Problem to work on:
In the entries that follow, the first line to write out is the one containing "order number: PO-46637 -> PO-46638", and the last is the one containing "Il matrimonio di". Reproduce that stretch exactly, with nothing before or after it.

Data records:
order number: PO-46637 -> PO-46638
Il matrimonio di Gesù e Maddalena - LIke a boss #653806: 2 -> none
--
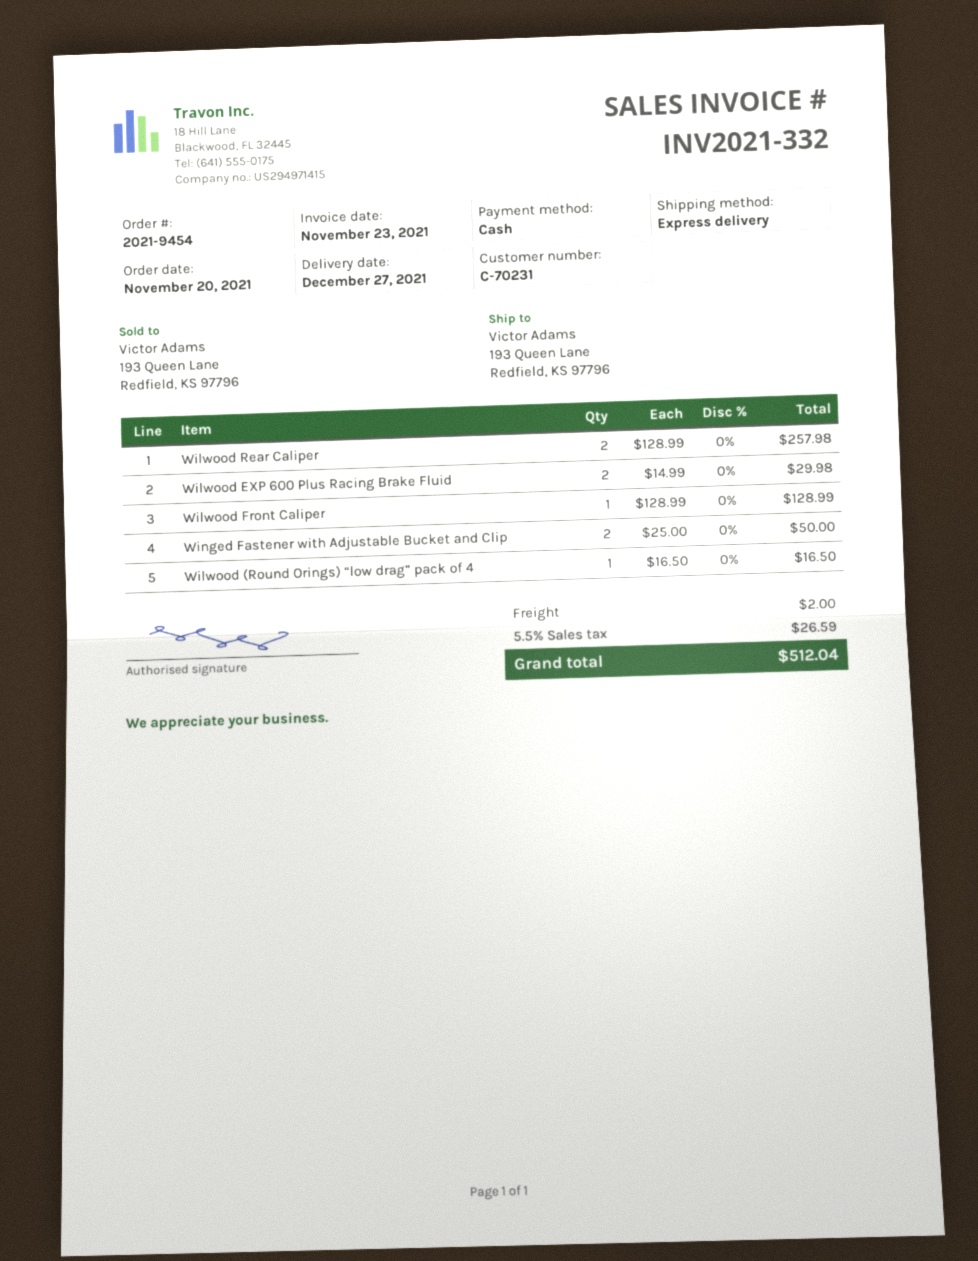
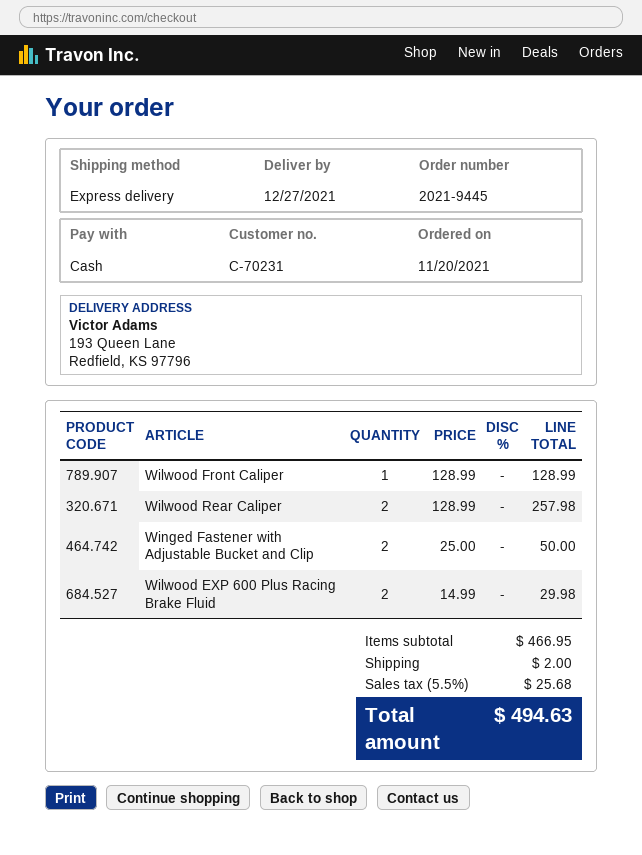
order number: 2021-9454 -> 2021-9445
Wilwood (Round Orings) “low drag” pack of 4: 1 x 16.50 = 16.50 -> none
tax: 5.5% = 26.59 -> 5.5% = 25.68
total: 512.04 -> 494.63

The answer:
order number: PO-46637 -> PO-46638
Il matrimonio di Gesù e Maddalena - LIke a boss #653806: 2 -> none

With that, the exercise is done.